Exercise description: Reproduce verbatim the final portion of the material below, from the line containing "Install via poetry." through its last line, and nothing else.

Entries provided:
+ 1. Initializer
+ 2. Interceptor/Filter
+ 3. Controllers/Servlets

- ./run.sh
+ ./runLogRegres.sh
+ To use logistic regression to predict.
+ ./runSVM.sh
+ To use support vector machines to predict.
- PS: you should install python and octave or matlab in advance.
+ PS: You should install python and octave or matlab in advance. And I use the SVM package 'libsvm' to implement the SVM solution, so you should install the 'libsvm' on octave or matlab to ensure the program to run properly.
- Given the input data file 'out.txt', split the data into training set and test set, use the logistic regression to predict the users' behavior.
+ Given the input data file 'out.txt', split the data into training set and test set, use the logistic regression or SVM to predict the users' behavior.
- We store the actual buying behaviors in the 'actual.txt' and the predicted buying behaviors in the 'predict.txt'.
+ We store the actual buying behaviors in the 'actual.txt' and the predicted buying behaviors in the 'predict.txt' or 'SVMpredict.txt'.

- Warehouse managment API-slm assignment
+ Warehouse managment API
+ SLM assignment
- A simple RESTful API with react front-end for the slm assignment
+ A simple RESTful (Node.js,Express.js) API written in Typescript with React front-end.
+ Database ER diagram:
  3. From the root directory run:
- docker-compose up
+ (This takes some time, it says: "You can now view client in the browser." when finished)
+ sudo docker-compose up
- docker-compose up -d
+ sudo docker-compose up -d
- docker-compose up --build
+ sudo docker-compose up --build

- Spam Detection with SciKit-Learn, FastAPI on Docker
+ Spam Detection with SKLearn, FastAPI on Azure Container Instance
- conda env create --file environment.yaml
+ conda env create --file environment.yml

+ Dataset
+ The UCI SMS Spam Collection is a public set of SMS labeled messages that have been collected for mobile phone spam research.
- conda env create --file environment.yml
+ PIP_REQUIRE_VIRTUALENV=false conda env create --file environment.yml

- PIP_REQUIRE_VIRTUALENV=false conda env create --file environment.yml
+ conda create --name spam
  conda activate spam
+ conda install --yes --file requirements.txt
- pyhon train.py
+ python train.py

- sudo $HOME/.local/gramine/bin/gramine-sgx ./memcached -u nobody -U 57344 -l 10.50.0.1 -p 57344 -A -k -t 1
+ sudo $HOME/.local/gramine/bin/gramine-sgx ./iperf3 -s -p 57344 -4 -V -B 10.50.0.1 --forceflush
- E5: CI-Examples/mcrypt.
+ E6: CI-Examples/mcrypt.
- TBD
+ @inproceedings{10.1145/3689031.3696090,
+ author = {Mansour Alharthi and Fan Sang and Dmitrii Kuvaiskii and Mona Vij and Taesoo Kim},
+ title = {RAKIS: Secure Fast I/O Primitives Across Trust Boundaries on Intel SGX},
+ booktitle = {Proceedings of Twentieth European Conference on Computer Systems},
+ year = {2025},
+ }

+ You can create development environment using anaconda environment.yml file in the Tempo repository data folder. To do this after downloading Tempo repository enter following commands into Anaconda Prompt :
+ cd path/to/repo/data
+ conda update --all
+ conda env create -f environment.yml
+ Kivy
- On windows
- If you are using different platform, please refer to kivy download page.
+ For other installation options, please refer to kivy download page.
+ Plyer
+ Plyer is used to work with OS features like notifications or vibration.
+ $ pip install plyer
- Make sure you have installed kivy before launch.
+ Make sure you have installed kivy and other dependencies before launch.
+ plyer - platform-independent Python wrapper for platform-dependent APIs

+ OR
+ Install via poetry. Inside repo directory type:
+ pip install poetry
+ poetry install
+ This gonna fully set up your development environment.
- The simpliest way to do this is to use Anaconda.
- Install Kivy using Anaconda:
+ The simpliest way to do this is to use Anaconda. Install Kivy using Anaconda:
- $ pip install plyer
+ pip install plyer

Answer to the problem:
+ Install via poetry. Inside repo directory type:
+ pip install poetry
+ poetry install
+ This gonna fully set up your development environment.
- The simpliest way to do this is to use Anaconda.
- Install Kivy using Anaconda:
+ The simpliest way to do this is to use Anaconda. Install Kivy using Anaconda:
- $ pip install plyer
+ pip install plyer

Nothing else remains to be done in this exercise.